In Australia, domestic data in the form of NAB’s business conditions and confidence survey showed the best business conditions in 8 years. Added to this was the strong March employment data making Australian economic conditions look quite solid. As a consequence, bond yields rose strongly and even more than global bond yields. Australian 3 year bond yields rose 17bps to 1.96% and 10 year yields rose 16bps to 2.56%. Rate cut expectations were chopped back considerably.
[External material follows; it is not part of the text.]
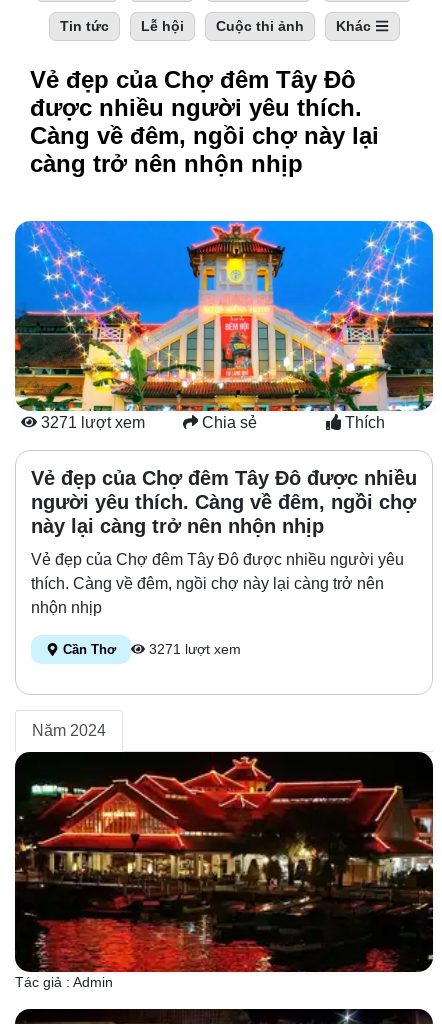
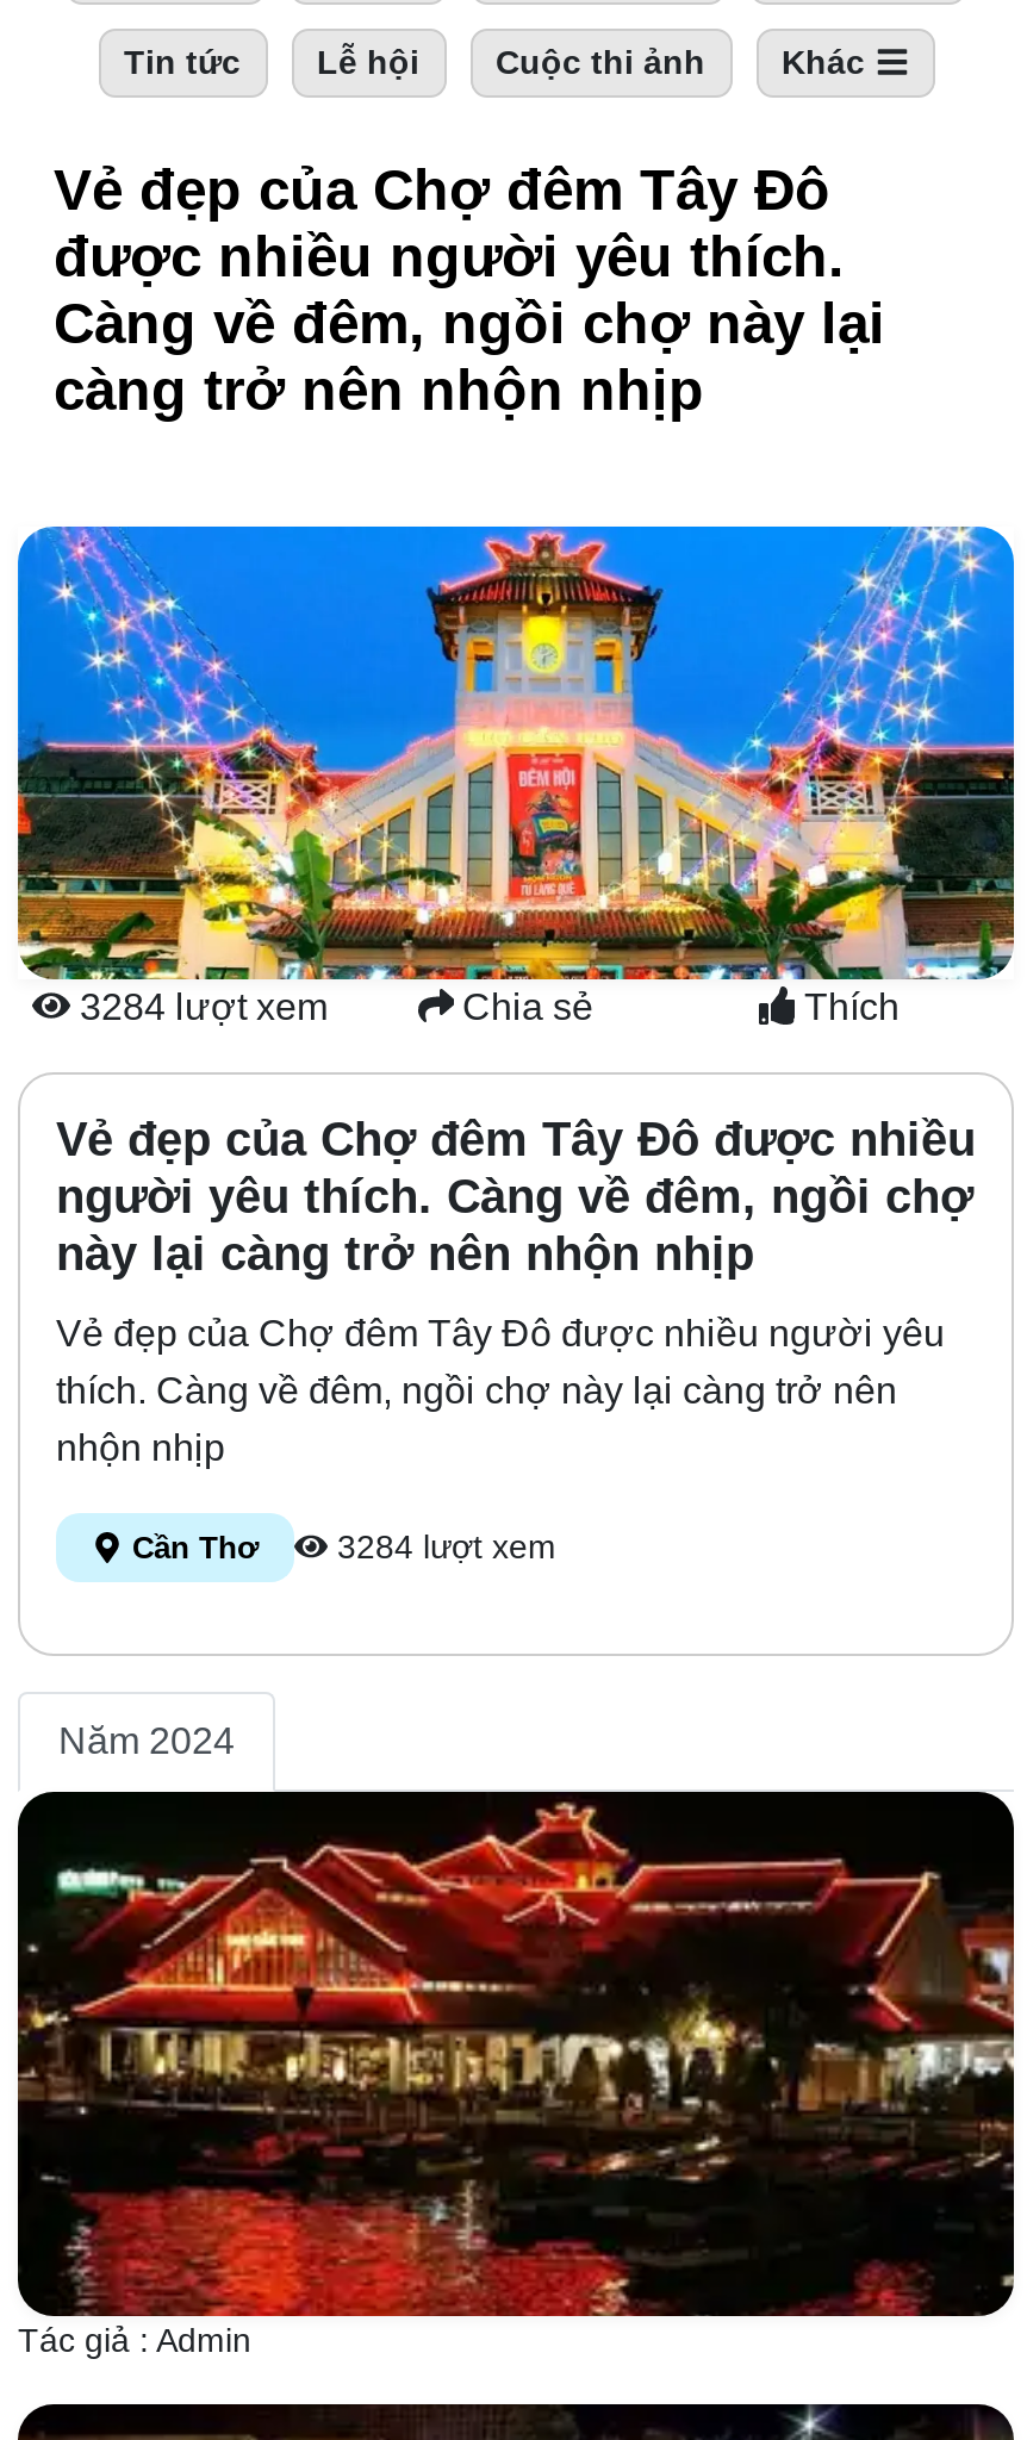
[37,414,145,431] 3271 lượt xem -> [70,986,328,1027] 3284 lượt xem
[59,641,241,657] Cần Thơ 3271 lượt xem -> [123,1527,556,1566] Cần Thơ 3284 lượt xem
Globally it was a “risk-on” week and so yields around the world rose with the exception of Japan, which as we are discovering, is a special case. The yield rises over the week were not especially large; US 10 year Treasury bond yields increased by 4bps, as did the equivalent French yield, while their German, British and French counterparts rose 3bps. Offshore demand for US Treasury bonds is strong, with an estimated two thirds of the latest 30 year bonds for tender sold to non-US bidders, as non-US investors search for yield in a negative interest world.
US and UK economic data has been mixed; UK core CPI is at its highest in 15 months but US CPI weakened for both headline and core measures and at the end of the week the University of Michigan’s consumer sentiment survey disappointed those looking for signs of ongoing US economic strength.
This week we also saw the standard two Treasury bond tenders and one Treasury note tender but in addition, there was a tender for $100 million November 2018 index linked bonds which were sold at a real yield of 0.3798% and a coverage ratio of 5.410. The standard bond tenders saw $900 million April 2027s and $800 million April 2020s sold at coverage ratios of 2.7944 and 3.1750 respectively.